**What the task requires:** Write out, from the entries below, exactly the lines that run between the lines holding "BOLSA CON 1 KG DE ELECTRODOS 6013 DE 3/32″, TRUPER: 6" and "Fast Dusting Jogging", inclusive, and stop there.

____ Records

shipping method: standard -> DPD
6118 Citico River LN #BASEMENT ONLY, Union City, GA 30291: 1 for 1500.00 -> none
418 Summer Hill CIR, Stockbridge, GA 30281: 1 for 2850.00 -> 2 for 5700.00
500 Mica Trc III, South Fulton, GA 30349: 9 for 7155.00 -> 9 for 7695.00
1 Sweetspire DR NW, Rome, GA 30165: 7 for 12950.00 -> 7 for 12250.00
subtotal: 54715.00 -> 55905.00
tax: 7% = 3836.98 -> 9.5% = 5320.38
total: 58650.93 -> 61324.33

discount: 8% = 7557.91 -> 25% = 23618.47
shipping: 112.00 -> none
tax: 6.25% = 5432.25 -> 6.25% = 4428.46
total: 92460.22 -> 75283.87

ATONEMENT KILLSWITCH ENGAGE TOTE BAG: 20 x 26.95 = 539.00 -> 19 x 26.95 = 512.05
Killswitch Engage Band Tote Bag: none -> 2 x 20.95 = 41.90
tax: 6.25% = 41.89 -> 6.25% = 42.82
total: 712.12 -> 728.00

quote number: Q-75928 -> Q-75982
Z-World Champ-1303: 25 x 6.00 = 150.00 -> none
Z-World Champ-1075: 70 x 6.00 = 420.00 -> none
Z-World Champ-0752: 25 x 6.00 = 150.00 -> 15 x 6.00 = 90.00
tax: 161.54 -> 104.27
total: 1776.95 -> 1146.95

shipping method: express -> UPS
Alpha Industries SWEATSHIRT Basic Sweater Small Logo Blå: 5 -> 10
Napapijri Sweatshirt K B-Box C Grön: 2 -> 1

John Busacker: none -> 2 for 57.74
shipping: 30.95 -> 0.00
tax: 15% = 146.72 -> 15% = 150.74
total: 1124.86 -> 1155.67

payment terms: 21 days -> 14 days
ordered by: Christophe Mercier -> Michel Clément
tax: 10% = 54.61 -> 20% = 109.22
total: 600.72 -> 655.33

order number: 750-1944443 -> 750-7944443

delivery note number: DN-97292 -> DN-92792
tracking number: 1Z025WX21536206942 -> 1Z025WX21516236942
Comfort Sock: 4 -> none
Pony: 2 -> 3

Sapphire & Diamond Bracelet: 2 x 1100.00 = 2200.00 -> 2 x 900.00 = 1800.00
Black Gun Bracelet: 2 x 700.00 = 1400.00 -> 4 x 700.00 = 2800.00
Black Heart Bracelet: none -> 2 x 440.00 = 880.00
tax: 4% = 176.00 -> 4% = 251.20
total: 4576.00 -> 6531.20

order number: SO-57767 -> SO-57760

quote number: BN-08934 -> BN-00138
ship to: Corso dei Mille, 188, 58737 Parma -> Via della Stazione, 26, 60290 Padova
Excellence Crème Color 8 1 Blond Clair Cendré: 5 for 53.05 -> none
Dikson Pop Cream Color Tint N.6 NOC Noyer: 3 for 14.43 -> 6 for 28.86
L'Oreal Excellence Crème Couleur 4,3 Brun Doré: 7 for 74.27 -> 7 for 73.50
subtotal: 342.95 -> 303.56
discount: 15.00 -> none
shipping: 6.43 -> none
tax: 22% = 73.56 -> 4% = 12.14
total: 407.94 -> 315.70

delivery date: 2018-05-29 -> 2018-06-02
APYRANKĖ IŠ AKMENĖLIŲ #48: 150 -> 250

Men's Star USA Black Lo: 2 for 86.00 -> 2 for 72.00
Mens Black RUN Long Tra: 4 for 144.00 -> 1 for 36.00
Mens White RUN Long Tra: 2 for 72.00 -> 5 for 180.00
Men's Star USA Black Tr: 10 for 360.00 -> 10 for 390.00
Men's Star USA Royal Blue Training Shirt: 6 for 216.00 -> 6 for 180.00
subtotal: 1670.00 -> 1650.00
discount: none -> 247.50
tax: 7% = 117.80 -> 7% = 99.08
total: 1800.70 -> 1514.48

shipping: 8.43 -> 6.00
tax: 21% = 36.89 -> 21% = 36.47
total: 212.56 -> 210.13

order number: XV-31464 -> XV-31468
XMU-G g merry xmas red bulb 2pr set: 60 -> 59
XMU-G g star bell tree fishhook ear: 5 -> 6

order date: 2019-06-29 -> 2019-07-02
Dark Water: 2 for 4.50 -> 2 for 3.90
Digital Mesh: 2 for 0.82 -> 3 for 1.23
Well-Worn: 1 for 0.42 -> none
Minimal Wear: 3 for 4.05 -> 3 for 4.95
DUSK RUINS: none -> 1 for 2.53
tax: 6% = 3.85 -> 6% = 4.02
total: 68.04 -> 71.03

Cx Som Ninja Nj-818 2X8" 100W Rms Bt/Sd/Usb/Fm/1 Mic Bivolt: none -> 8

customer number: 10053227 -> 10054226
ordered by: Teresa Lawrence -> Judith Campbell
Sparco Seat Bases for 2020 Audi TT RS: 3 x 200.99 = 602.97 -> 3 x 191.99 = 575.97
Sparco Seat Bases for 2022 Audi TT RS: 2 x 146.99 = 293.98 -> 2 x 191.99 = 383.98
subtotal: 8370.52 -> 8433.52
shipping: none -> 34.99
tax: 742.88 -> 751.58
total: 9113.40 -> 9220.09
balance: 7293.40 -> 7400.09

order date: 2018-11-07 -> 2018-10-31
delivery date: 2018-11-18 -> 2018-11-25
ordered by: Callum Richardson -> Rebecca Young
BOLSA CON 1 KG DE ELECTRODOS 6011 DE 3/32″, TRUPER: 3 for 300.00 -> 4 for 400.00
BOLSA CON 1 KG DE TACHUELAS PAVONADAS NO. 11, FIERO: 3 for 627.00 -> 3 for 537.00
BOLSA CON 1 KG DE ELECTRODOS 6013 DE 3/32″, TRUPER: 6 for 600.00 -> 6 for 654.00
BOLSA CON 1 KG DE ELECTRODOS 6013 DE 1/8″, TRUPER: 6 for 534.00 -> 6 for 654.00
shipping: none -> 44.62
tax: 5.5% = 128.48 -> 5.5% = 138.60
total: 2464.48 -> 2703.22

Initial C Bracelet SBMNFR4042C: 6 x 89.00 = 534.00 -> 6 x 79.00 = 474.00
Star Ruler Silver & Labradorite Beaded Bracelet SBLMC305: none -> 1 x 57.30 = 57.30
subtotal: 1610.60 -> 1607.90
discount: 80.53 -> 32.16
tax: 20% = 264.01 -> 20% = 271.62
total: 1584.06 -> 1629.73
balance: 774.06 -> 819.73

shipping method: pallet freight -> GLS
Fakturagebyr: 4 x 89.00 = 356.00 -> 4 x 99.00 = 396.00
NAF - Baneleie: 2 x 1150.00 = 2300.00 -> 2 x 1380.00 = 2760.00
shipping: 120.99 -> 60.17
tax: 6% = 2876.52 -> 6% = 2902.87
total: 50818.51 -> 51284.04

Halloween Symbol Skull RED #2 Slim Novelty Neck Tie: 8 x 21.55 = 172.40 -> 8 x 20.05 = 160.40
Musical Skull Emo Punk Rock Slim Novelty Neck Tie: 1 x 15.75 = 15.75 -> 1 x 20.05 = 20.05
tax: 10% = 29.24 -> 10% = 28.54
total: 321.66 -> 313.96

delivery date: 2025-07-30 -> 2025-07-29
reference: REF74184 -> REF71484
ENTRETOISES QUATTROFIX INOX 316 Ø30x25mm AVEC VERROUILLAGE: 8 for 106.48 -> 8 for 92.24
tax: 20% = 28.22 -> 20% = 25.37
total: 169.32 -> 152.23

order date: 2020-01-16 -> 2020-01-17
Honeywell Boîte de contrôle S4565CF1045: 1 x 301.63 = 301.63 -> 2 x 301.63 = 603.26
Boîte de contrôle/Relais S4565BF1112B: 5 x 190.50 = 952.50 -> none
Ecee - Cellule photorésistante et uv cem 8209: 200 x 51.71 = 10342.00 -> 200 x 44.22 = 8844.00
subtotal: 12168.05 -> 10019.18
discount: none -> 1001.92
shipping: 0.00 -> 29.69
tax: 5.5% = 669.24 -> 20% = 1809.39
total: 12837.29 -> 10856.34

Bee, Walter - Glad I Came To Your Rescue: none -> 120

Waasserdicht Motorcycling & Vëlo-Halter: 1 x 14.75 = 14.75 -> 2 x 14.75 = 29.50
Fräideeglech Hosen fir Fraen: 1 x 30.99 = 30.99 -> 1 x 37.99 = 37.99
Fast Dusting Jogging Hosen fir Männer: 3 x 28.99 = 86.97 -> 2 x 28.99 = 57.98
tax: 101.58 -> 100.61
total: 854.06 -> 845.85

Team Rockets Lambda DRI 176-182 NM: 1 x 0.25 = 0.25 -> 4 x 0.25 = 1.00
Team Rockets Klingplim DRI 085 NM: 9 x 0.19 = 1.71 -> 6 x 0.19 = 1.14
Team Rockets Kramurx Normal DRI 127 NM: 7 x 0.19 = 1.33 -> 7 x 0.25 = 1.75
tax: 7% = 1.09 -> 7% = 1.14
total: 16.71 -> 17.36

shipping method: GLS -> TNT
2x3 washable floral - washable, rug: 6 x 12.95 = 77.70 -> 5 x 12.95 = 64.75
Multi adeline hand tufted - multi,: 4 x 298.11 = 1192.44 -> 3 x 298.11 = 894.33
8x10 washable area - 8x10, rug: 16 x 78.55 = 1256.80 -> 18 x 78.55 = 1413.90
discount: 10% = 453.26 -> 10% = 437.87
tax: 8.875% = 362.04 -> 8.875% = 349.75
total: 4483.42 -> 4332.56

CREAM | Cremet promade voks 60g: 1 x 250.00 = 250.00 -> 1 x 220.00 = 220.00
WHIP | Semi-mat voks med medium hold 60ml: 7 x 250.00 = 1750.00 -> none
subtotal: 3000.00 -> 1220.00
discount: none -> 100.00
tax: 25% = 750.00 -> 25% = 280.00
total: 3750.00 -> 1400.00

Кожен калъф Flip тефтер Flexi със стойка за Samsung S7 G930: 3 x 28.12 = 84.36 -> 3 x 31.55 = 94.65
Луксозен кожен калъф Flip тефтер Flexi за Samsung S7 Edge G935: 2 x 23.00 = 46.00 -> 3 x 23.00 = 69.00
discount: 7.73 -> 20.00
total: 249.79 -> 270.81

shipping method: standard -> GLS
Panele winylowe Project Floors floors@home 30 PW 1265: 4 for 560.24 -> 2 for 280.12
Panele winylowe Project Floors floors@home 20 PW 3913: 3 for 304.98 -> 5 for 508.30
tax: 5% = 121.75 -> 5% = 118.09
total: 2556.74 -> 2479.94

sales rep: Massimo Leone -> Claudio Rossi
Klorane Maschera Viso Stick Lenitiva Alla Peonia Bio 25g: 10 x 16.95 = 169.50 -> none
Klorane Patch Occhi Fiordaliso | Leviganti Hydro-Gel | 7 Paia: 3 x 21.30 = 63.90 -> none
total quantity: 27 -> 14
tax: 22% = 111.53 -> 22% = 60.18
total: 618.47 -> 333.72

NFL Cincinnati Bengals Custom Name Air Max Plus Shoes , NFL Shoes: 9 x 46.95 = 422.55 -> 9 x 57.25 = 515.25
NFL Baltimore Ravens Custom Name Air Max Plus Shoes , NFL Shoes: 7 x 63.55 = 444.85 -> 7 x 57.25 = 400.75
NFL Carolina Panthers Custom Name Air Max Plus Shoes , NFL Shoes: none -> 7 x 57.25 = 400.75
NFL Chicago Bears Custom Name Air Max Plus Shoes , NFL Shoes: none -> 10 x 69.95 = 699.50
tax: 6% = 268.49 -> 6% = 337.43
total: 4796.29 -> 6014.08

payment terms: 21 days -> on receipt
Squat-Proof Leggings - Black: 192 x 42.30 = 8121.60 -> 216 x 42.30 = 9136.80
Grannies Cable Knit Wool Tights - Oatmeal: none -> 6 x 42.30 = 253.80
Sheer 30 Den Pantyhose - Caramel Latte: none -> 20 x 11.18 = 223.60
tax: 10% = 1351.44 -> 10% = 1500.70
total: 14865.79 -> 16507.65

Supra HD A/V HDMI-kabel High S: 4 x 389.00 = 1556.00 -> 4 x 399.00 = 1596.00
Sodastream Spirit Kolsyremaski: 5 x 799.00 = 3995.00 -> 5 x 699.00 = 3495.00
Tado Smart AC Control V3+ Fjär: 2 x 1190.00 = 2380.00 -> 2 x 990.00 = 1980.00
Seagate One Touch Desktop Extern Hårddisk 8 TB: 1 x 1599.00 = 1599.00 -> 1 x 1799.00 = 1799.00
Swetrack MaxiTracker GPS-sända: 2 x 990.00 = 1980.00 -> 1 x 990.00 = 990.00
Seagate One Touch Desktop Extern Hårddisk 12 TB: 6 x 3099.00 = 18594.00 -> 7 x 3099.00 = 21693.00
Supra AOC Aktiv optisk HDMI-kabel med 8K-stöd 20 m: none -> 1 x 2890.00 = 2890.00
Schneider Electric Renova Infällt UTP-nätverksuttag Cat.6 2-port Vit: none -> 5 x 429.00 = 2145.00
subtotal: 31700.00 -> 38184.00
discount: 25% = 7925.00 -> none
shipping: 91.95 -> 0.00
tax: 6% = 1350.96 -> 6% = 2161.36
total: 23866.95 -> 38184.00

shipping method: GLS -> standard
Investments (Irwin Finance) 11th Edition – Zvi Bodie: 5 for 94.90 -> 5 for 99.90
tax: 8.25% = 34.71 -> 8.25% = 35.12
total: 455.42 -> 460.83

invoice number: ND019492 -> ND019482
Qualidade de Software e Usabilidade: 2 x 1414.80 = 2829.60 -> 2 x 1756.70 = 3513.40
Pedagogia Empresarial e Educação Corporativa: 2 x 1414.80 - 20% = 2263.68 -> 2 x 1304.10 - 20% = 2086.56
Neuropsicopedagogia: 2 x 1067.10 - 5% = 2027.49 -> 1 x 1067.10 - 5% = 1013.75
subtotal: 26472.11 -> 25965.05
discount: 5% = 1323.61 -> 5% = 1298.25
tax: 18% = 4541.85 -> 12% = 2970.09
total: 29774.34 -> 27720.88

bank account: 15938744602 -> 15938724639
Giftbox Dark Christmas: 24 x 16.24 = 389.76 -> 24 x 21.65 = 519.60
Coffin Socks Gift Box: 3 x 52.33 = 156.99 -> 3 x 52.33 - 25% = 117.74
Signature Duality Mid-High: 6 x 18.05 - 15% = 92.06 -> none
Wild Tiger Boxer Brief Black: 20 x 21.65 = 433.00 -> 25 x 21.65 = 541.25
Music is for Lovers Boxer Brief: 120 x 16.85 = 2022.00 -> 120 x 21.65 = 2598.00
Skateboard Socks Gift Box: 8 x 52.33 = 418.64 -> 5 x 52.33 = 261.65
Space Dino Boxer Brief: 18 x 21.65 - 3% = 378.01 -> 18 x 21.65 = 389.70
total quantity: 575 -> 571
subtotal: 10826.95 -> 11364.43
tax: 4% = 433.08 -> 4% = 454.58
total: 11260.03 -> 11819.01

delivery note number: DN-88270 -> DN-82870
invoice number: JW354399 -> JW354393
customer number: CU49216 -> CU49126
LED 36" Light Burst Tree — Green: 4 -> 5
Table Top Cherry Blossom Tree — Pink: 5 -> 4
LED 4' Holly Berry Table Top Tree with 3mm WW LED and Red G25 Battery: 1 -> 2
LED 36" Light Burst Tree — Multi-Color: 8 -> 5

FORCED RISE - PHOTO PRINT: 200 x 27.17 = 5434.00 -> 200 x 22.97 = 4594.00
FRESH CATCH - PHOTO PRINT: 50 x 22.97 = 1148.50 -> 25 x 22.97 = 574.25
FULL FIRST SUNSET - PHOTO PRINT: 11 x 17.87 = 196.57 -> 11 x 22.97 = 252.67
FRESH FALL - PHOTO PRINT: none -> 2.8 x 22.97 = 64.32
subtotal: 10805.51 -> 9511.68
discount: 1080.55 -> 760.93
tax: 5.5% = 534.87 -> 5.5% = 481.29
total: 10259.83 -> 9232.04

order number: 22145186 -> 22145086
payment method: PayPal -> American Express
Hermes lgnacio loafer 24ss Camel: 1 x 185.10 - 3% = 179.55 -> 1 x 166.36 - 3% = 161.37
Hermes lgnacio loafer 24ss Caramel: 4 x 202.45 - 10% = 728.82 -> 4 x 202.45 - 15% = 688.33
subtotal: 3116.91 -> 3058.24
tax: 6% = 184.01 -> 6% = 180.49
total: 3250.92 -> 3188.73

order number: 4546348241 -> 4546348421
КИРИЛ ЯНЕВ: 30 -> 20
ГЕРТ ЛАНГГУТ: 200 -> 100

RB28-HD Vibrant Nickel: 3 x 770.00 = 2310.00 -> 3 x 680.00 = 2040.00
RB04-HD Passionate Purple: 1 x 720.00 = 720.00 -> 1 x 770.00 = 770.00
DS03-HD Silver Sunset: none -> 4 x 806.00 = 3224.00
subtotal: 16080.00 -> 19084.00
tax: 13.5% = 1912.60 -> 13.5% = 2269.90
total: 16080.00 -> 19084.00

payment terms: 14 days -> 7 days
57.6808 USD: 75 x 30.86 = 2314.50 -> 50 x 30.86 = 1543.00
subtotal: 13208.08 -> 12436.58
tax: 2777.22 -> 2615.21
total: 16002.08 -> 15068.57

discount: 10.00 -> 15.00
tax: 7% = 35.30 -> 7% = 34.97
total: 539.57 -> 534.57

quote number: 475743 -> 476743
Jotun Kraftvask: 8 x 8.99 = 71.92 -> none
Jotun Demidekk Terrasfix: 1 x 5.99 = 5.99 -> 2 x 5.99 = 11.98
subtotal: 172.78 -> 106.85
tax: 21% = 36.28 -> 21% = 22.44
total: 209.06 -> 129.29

________

**Result of this exercise:**
BOLSA CON 1 KG DE ELECTRODOS 6013 DE 3/32″, TRUPER: 6 for 600.00 -> 6 for 654.00
BOLSA CON 1 KG DE ELECTRODOS 6013 DE 1/8″, TRUPER: 6 for 534.00 -> 6 for 654.00
shipping: none -> 44.62
tax: 5.5% = 128.48 -> 5.5% = 138.60
total: 2464.48 -> 2703.22

Initial C Bracelet SBMNFR4042C: 6 x 89.00 = 534.00 -> 6 x 79.00 = 474.00
Star Ruler Silver & Labradorite Beaded Bracelet SBLMC305: none -> 1 x 57.30 = 57.30
subtotal: 1610.60 -> 1607.90
discount: 80.53 -> 32.16
tax: 20% = 264.01 -> 20% = 271.62
total: 1584.06 -> 1629.73
balance: 774.06 -> 819.73

shipping method: pallet freight -> GLS
Fakturagebyr: 4 x 89.00 = 356.00 -> 4 x 99.00 = 396.00
NAF - Baneleie: 2 x 1150.00 = 2300.00 -> 2 x 1380.00 = 2760.00
shipping: 120.99 -> 60.17
tax: 6% = 2876.52 -> 6% = 2902.87
total: 50818.51 -> 51284.04

Halloween Symbol Skull RED #2 Slim Novelty Neck Tie: 8 x 21.55 = 172.40 -> 8 x 20.05 = 160.40
Musical Skull Emo Punk Rock Slim Novelty Neck Tie: 1 x 15.75 = 15.75 -> 1 x 20.05 = 20.05
tax: 10% = 29.24 -> 10% = 28.54
total: 321.66 -> 313.96

delivery date: 2025-07-30 -> 2025-07-29
reference: REF74184 -> REF71484
ENTRETOISES QUATTROFIX INOX 316 Ø30x25mm AVEC VERROUILLAGE: 8 for 106.48 -> 8 for 92.24
tax: 20% = 28.22 -> 20% = 25.37
total: 169.32 -> 152.23

order date: 2020-01-16 -> 2020-01-17
Honeywell Boîte de contrôle S4565CF1045: 1 x 301.63 = 301.63 -> 2 x 301.63 = 603.26
Boîte de contrôle/Relais S4565BF1112B: 5 x 190.50 = 952.50 -> none
Ecee - Cellule photorésistante et uv cem 8209: 200 x 51.71 = 10342.00 -> 200 x 44.22 = 8844.00
subtotal: 12168.05 -> 10019.18
discount: none -> 1001.92
shipping: 0.00 -> 29.69
tax: 5.5% = 669.24 -> 20% = 1809.39
total: 12837.29 -> 10856.34

Bee, Walter - Glad I Came To Your Rescue: none -> 120

Waasserdicht Motorcycling & Vëlo-Halter: 1 x 14.75 = 14.75 -> 2 x 14.75 = 29.50
Fräideeglech Hosen fir Fraen: 1 x 30.99 = 30.99 -> 1 x 37.99 = 37.99
Fast Dusting Jogging Hosen fir Männer: 3 x 28.99 = 86.97 -> 2 x 28.99 = 57.98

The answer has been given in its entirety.